━━━ DATA EXCERPTS

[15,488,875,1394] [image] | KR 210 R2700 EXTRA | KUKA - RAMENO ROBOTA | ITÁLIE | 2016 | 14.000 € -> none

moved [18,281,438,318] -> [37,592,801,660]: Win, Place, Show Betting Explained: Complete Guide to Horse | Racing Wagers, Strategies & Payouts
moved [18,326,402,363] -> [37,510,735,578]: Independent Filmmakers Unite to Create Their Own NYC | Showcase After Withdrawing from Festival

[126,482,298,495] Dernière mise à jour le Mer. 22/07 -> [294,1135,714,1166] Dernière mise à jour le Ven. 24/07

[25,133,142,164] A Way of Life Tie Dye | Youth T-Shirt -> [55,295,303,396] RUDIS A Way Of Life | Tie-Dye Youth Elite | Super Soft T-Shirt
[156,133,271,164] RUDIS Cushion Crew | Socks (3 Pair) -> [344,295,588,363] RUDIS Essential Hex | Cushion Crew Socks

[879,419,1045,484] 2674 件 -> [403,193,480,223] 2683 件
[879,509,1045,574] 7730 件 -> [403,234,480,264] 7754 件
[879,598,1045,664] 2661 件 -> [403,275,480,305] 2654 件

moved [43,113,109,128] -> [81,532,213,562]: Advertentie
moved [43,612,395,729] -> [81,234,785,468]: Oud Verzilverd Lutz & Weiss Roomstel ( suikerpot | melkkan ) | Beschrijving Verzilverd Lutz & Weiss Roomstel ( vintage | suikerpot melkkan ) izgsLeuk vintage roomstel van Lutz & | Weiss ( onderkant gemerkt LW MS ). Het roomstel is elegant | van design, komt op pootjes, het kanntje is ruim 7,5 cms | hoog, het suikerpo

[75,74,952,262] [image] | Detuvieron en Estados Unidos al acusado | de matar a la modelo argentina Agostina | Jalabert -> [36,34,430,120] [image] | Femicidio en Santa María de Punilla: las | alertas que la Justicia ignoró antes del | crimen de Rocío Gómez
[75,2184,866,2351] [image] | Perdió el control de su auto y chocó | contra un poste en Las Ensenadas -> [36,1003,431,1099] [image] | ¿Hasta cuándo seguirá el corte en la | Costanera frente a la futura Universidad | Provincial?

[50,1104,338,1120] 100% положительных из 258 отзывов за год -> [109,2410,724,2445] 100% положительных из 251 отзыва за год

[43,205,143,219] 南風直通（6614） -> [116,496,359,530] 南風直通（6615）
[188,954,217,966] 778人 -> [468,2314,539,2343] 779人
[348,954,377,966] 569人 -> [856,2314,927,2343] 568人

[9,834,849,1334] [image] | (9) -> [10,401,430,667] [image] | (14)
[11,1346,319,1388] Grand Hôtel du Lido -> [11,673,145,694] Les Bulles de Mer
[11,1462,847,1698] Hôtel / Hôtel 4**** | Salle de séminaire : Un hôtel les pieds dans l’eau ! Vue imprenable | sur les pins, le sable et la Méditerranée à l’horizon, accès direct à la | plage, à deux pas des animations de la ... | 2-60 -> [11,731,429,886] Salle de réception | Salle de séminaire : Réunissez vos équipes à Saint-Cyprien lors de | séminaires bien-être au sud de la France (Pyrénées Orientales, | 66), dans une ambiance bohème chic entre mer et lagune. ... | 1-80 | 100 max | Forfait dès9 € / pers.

━━━━━━

WHAT THE TASK REQUIRES:
Whenever the word "image" shows up in a line above, copy that line.

EXERCISE ANSWER:
[15,488,875,1394] [image] | KR 210 R2700 EXTRA | KUKA - RAMENO ROBOTA | ITÁLIE | 2016 | 14.000 € -> none
[75,74,952,262] [image] | Detuvieron en Estados Unidos al acusado | de matar a la modelo argentina Agostina | Jalabert -> [36,34,430,120] [image] | Femicidio en Santa María de Punilla: las | alertas que la Justicia ignoró antes del | crimen de Rocío Gómez
[75,2184,866,2351] [image] | Perdió el control de su auto y chocó | contra un poste en Las Ensenadas -> [36,1003,431,1099] [image] | ¿Hasta cuándo seguirá el corte en la | Costanera frente a la futura Universidad | Provincial?
[9,834,849,1334] [image] | (9) -> [10,401,430,667] [image] | (14)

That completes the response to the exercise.